• [INFORMATION SHOWN]
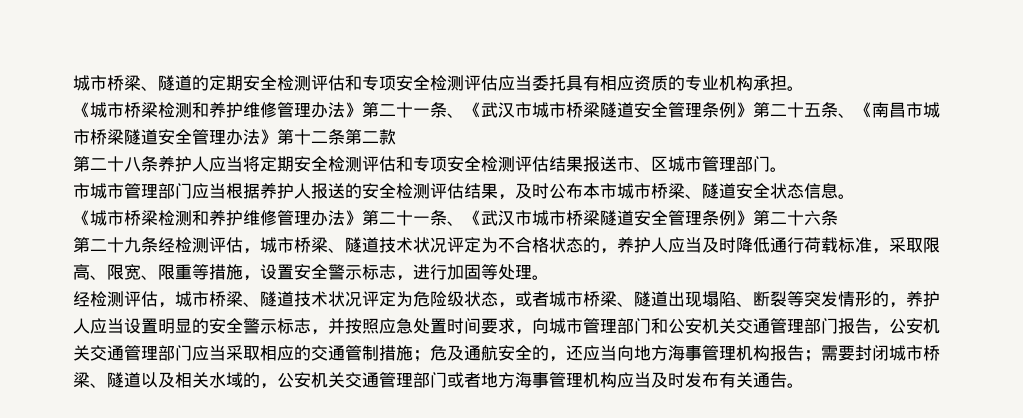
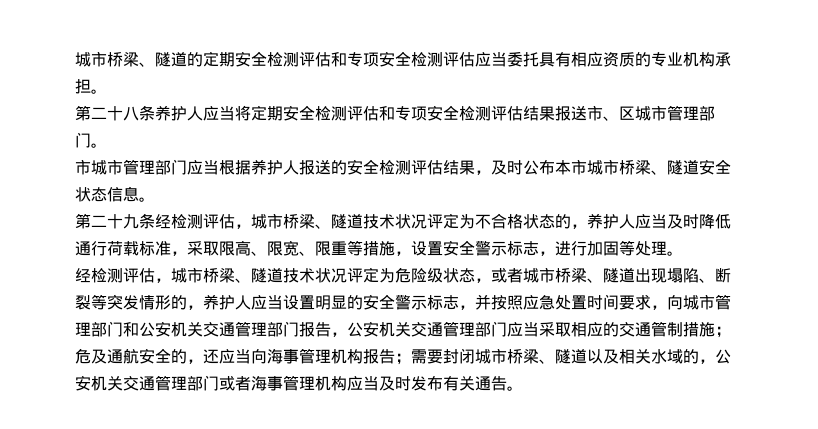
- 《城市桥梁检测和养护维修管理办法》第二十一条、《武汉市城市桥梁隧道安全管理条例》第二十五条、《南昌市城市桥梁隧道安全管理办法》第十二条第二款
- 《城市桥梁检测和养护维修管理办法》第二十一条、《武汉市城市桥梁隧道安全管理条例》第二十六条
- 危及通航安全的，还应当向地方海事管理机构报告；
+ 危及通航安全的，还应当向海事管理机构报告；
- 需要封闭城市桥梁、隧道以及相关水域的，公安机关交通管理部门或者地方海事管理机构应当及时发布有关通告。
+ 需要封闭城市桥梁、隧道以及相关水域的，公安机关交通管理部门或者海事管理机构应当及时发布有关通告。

...

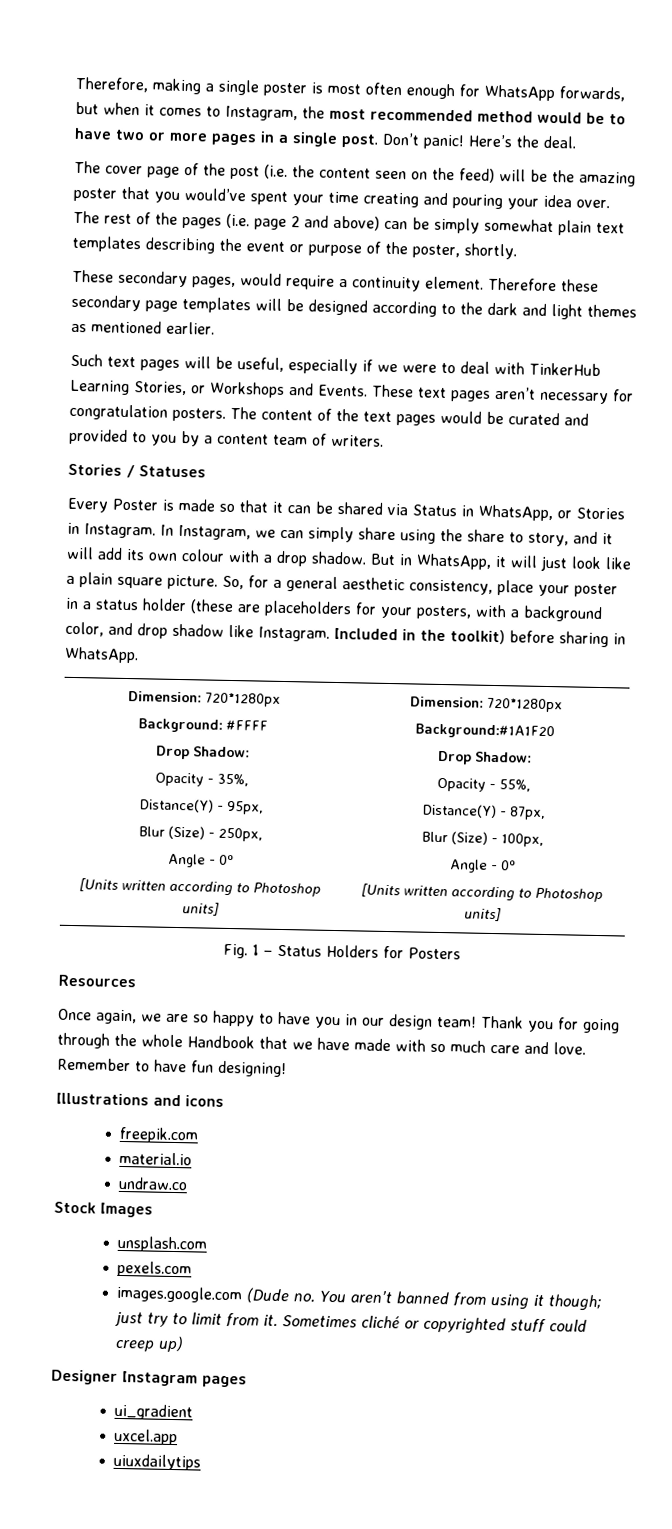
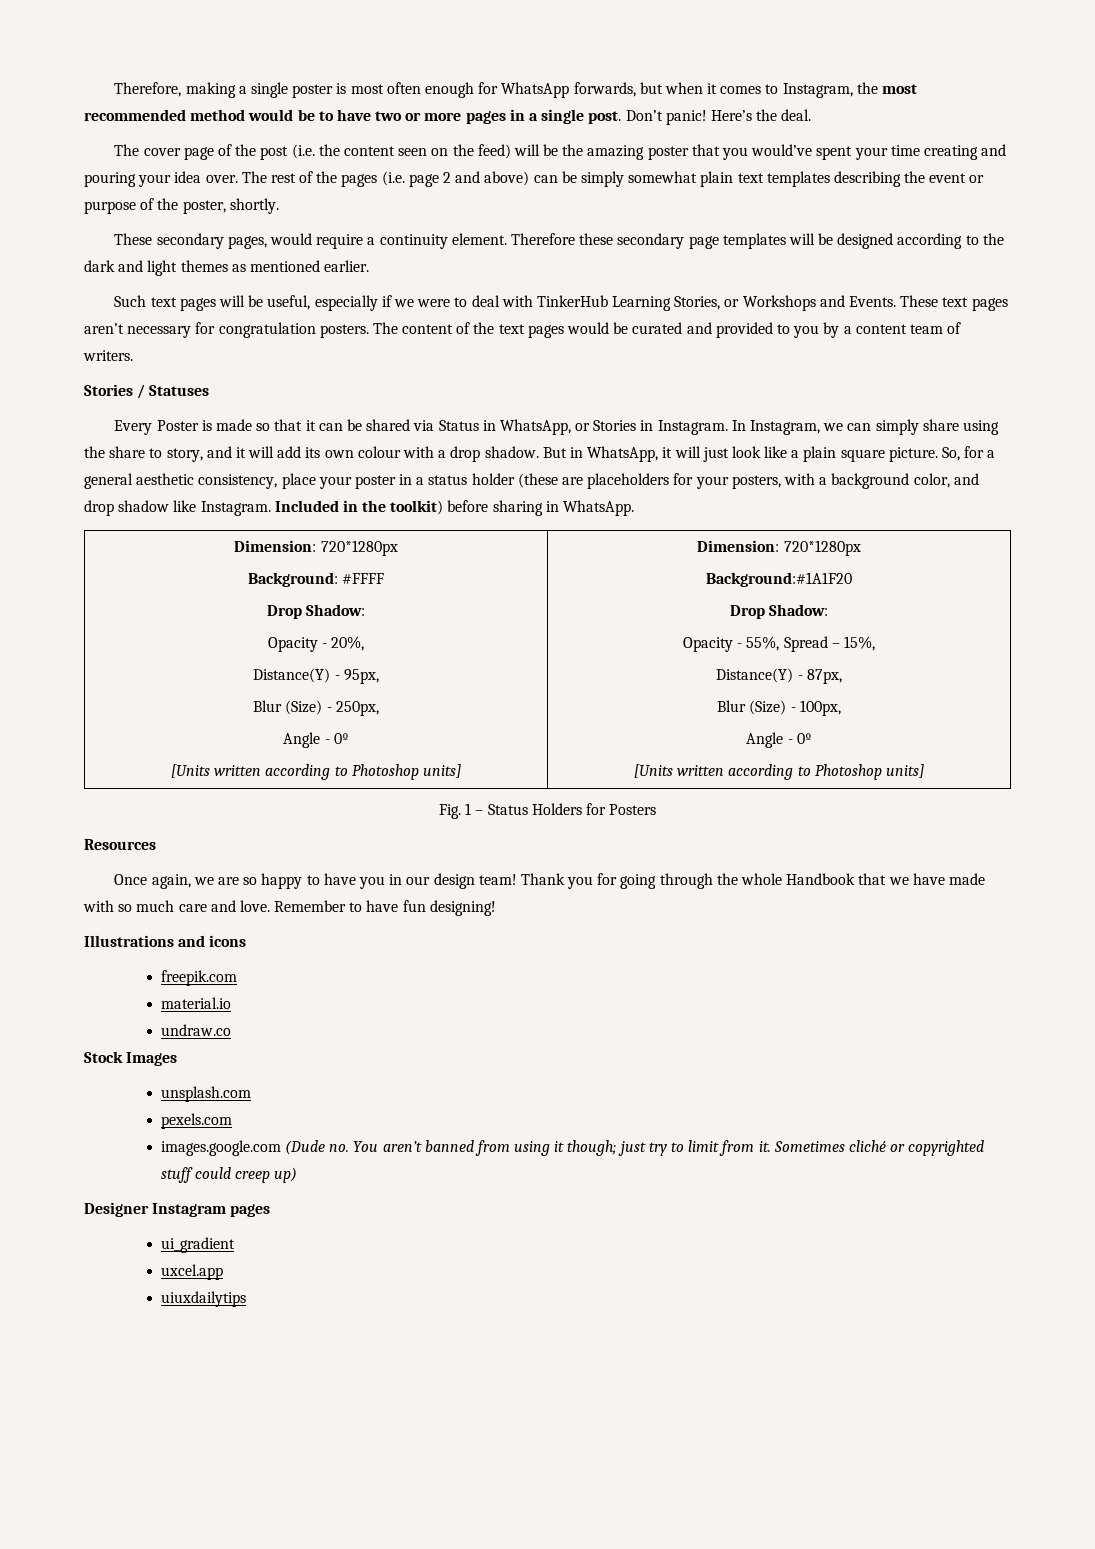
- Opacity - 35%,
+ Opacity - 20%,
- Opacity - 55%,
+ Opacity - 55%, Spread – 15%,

...

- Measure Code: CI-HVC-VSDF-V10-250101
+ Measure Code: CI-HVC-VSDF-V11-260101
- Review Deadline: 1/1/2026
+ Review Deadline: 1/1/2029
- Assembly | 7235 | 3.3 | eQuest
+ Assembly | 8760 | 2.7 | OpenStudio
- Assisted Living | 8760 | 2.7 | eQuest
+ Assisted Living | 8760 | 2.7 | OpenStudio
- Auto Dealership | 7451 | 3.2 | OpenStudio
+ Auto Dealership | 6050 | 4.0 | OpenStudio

• [HOW TO COMPLETE THIS TASK]
Give back, word for word, only the lines above from the line holding "Living | 8760 | 2.7 | OpenStudio" to the line holding "4.0 | OpenStudio", both included.

• [OUTPUT BELOW]
+ Assisted Living | 8760 | 2.7 | OpenStudio
- Auto Dealership | 7451 | 3.2 | OpenStudio
+ Auto Dealership | 6050 | 4.0 | OpenStudio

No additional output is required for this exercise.